**Task instructions**:
Report each line of the data below in which "solid" appears.

[Collected data entries]
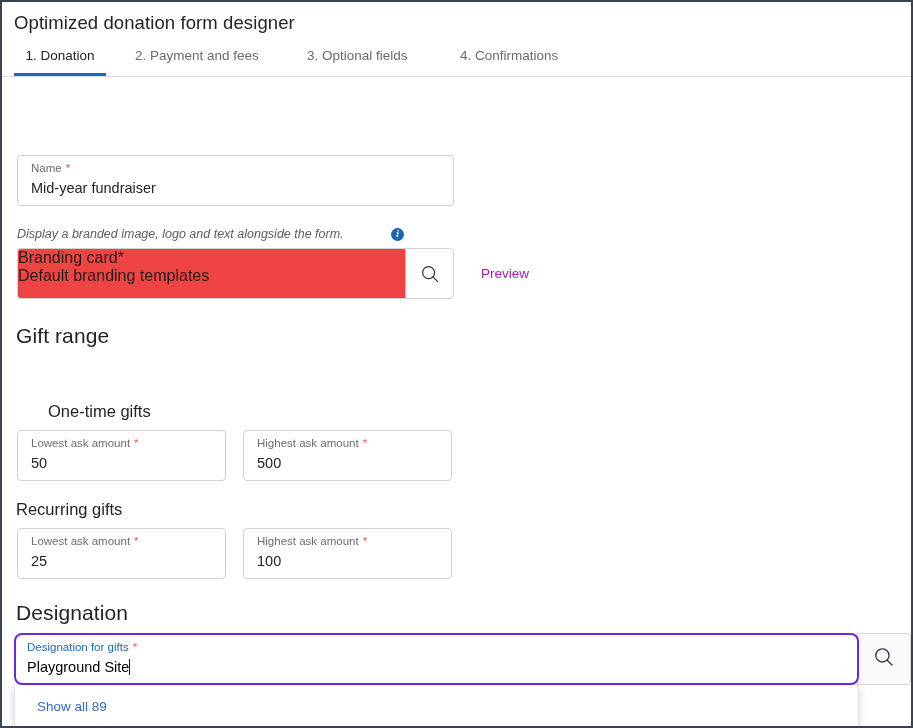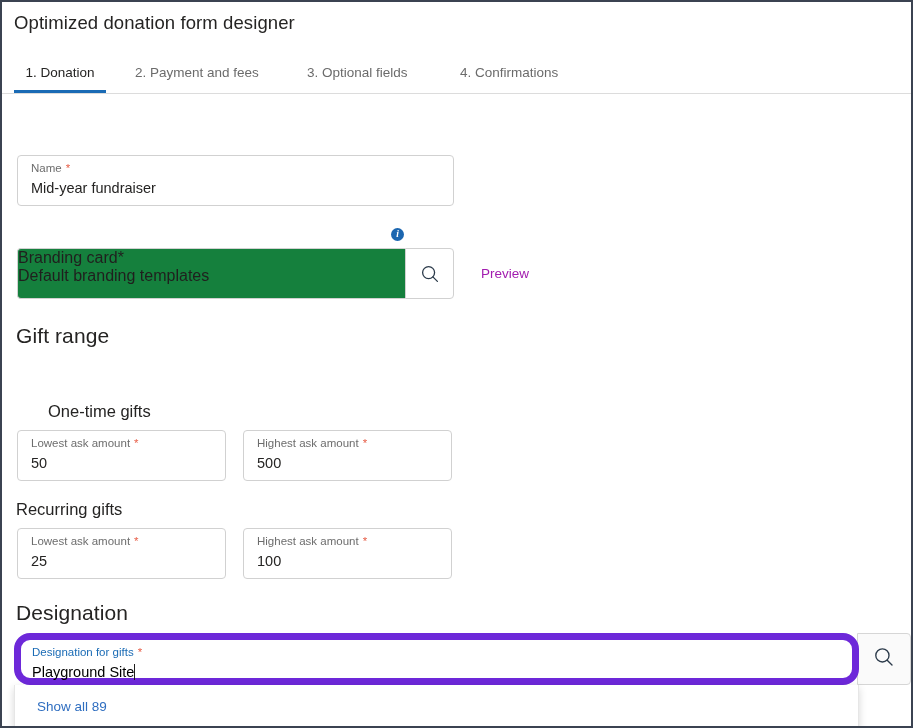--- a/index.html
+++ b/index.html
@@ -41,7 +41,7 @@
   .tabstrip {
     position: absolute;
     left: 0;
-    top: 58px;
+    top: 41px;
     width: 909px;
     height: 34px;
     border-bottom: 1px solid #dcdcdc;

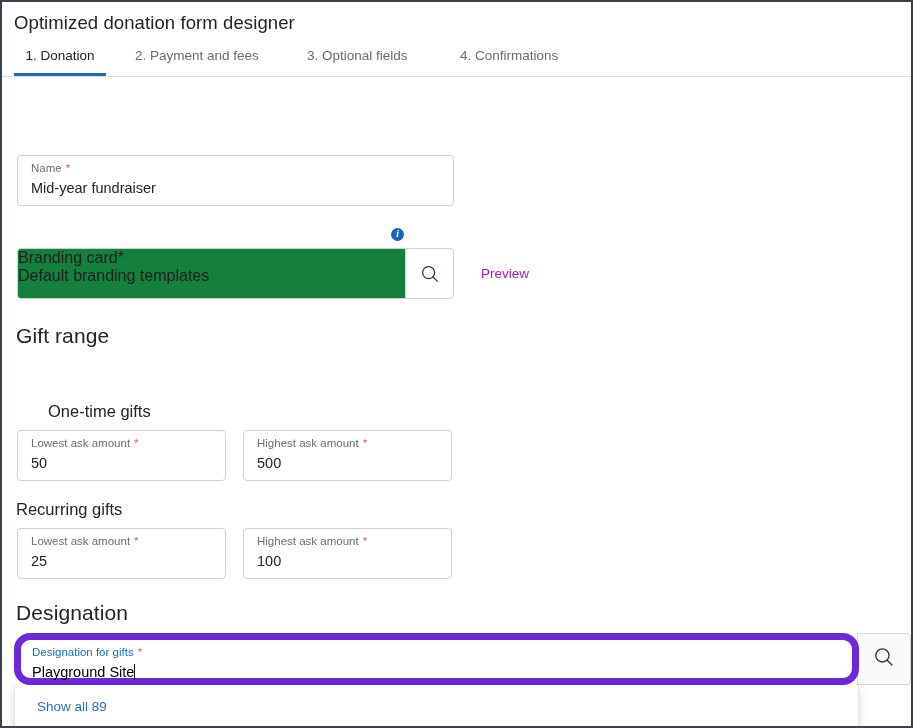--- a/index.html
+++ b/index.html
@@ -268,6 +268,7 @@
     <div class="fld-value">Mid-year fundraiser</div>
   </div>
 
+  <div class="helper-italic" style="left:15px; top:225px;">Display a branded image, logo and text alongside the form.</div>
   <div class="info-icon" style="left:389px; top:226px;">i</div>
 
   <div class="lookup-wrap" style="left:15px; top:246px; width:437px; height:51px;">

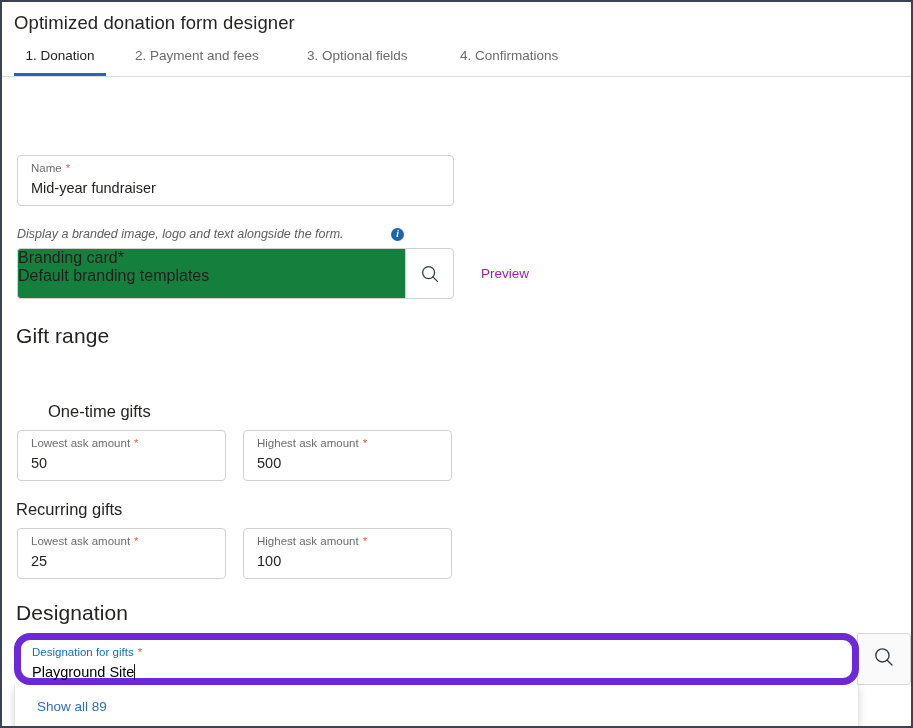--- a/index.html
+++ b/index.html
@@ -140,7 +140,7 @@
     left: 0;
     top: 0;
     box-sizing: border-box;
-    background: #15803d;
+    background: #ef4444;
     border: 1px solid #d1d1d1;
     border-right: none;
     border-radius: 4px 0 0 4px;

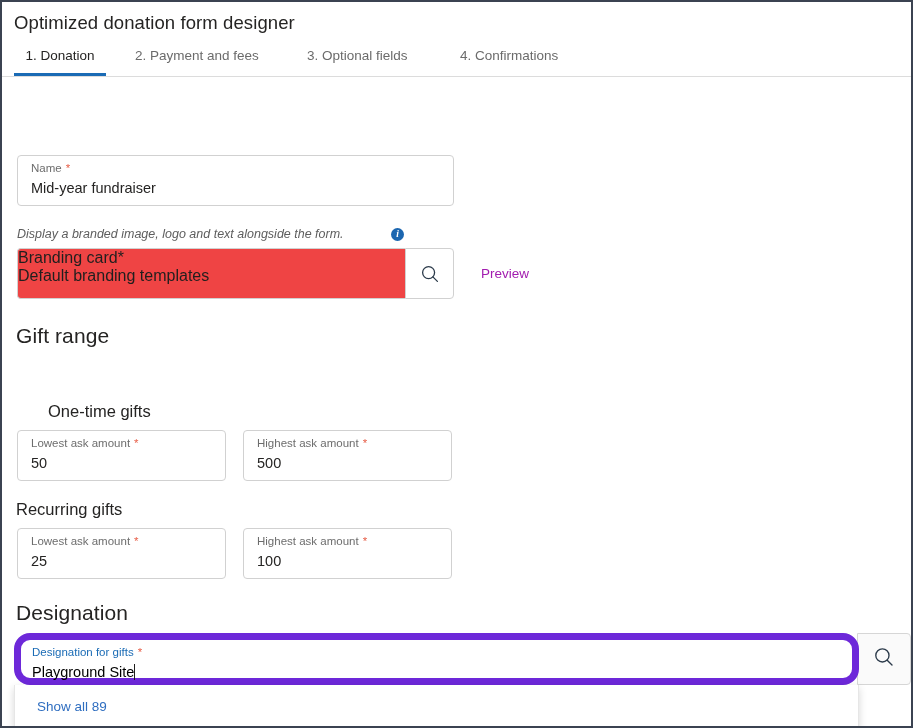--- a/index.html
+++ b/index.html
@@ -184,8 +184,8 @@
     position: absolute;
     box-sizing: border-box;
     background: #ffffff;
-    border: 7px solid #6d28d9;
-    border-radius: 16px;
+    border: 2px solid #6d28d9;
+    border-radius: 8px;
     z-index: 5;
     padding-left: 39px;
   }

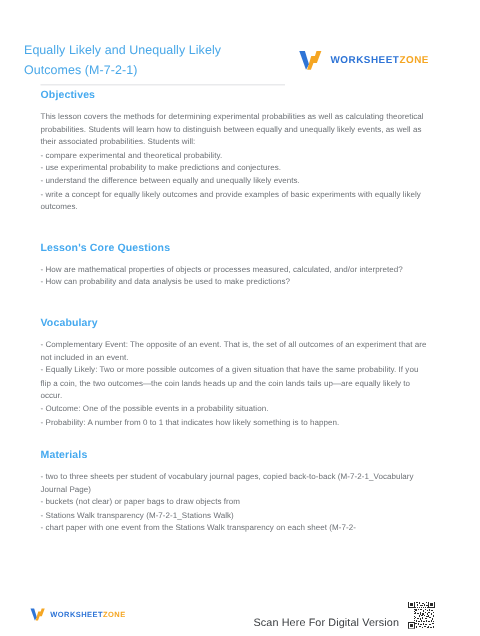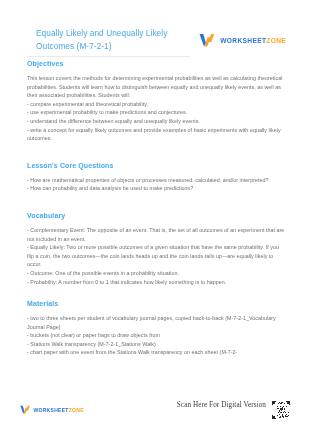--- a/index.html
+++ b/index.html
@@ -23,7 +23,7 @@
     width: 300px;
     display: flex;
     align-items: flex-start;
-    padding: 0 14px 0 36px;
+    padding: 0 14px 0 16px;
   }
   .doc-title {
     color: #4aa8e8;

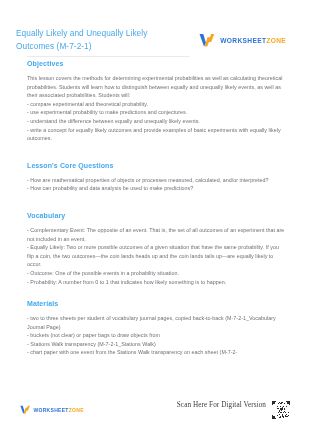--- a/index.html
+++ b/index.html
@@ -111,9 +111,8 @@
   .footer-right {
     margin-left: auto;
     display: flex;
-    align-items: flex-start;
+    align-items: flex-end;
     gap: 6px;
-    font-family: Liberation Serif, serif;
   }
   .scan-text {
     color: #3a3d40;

---

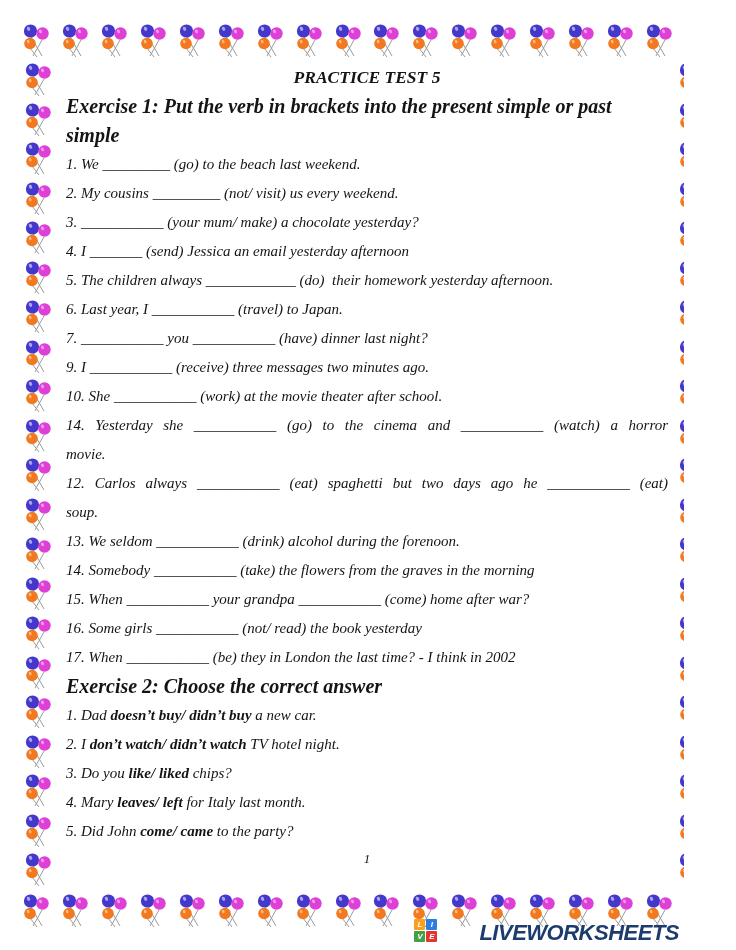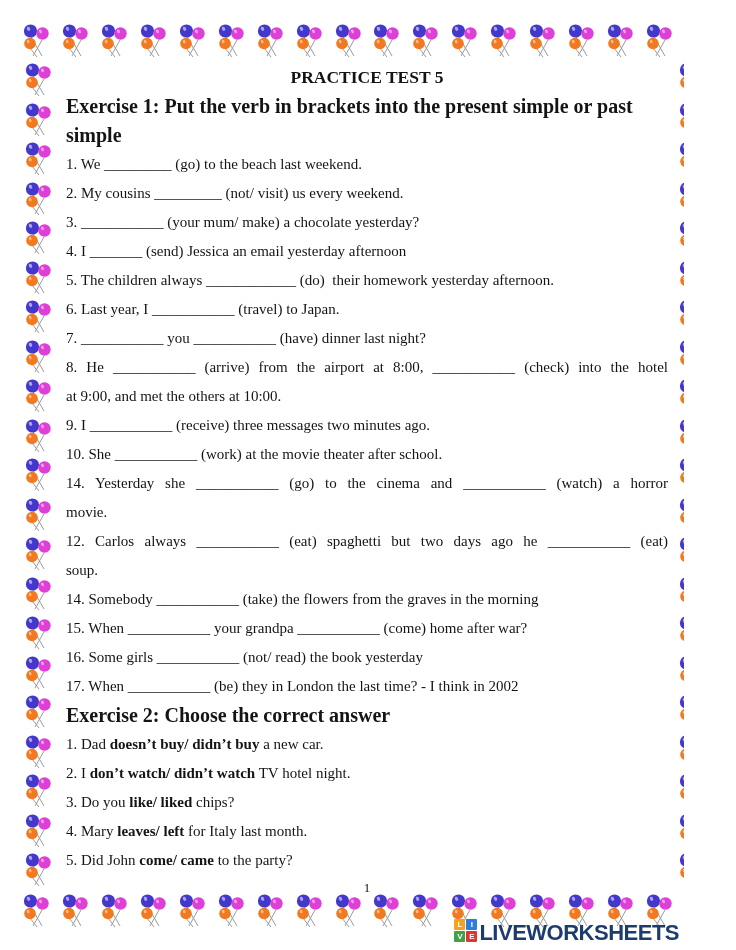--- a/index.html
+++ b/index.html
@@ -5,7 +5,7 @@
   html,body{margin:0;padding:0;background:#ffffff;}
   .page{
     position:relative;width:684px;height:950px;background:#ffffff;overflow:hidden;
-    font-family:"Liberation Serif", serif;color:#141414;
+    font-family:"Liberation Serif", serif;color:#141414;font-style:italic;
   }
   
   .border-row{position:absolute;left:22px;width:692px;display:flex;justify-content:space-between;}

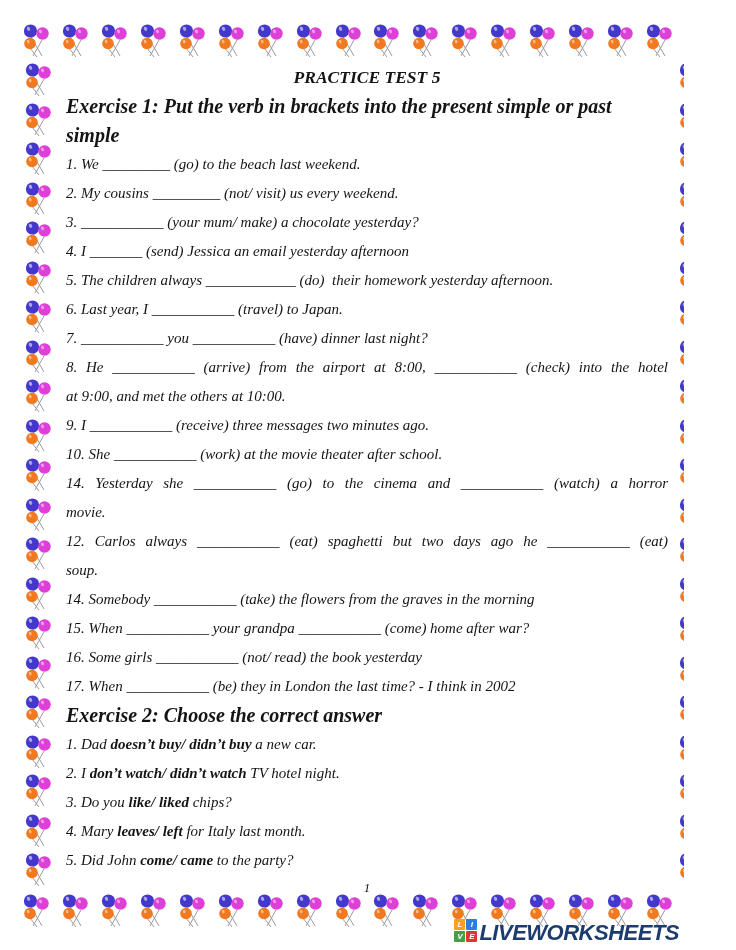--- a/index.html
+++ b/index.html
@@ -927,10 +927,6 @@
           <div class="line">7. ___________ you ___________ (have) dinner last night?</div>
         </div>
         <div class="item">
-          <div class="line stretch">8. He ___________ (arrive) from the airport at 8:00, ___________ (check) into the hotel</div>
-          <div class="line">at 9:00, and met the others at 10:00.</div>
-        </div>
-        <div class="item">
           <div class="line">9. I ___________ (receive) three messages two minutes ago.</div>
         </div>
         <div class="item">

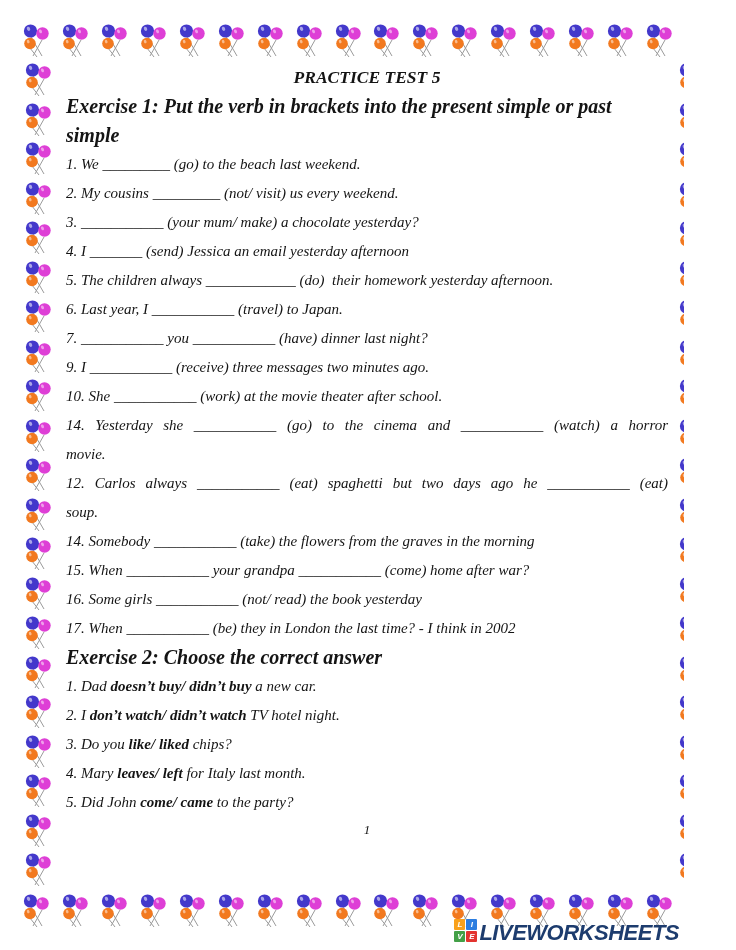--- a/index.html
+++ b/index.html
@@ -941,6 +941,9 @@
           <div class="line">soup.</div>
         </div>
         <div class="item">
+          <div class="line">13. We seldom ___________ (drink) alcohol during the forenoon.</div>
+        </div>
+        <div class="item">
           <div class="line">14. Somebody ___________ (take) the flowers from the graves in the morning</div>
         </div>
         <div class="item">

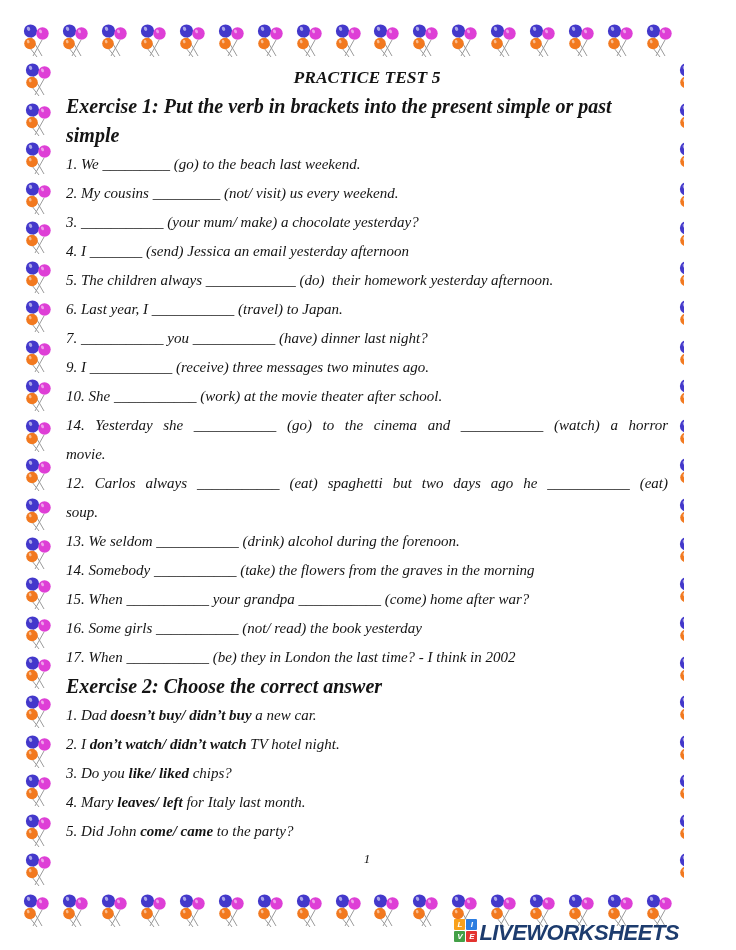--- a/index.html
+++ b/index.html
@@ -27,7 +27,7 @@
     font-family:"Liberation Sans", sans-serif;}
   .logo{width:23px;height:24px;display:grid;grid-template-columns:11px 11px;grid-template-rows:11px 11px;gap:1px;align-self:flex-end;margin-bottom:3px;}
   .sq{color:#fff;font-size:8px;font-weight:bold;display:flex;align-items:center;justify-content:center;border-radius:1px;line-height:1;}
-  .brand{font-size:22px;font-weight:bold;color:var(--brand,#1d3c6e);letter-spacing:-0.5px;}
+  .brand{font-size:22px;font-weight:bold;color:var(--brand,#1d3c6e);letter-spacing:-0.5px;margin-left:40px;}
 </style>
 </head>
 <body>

**Answer for this exercise**:
     border-bottom: 1px solid #dcdcdc;
     border: 1px solid #d1d1d1;
-    border: 7px solid #6d28d9;
+    border: 2px solid #6d28d9;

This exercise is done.